Students may participate in structured internships under the joint supervision of an employer and a faculty member. The student must carry out significant professional responsibilities that also have academic merit. The number of credit hours is based on the quality of the academic experience. Available for credit/no credit only and students must be in good standing with at least 18 credit hours of CS/IT counting towards the degree. Registration by consent number only: petition forms for CS/IT491 Internships are available in the office of CSEE Division and on the web.

Prerequisites: Junior standing.

COMP-SCI 494R Applied Stochastic Models Credits: 3

Review of basic probability including properties of joint random variables and functions of random variables. Discrete and continuous random processes, such as the Poisson process, Brownian motion, and white Gaussian noise. Linear filtering of random processes. Markovian birth and death processes and elementary queuing theory.

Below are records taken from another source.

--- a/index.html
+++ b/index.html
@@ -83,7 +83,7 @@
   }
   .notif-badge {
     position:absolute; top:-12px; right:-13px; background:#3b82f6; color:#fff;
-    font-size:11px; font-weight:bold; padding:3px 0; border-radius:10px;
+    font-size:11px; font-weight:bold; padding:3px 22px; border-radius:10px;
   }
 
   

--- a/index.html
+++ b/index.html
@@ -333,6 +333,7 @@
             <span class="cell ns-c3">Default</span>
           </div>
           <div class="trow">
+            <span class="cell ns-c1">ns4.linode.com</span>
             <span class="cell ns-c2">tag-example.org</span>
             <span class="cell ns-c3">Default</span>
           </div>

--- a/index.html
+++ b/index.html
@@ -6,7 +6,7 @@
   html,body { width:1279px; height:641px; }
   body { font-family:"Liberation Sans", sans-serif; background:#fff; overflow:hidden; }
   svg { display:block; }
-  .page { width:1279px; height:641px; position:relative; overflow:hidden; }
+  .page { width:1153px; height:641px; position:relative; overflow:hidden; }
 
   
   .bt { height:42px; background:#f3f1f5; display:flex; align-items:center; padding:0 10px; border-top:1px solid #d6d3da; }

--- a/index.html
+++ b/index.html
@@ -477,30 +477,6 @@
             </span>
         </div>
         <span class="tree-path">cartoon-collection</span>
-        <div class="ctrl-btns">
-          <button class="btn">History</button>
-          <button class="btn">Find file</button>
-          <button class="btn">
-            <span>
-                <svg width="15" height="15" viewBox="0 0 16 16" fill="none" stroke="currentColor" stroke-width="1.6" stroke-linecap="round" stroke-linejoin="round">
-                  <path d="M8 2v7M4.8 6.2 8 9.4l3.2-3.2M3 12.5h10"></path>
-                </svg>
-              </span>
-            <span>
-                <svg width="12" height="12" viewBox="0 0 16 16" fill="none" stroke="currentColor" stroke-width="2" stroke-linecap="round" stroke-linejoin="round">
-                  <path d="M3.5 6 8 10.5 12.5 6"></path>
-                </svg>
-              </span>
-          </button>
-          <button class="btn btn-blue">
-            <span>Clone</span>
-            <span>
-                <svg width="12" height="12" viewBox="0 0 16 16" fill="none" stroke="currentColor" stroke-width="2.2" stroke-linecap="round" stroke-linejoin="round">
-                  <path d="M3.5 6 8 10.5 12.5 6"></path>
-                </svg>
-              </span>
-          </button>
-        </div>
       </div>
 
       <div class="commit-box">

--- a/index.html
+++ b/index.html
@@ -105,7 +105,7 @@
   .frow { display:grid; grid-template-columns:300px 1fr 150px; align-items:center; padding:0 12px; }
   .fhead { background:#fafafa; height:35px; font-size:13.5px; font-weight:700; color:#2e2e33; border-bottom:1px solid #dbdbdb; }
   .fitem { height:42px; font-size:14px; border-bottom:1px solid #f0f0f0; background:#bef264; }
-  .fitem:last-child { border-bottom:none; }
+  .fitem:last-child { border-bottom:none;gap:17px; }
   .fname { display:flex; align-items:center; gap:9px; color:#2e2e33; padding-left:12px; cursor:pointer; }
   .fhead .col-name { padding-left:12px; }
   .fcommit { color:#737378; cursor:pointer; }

Prerequisites: COMP-SCI 394R.

COMP-SCI 497 Directed Readings Credits: 1-3

Readings in an area selected by an undergraduate student in consultation with a faculty member. Arrangements must be made prior to registration.

COMP-SCI 498 Research Seminar Credits: 1-3

Undergraduate research based on intensive readings from the current research literature under the direction of a faculty member. Arrangements must be made prior to registration.

COMP-SCI 499 Undergraduate Research Credits: 1-3

Completion of project, including a final written report, under the direction of a faculty member. A prospectus must be accepted prior to registration.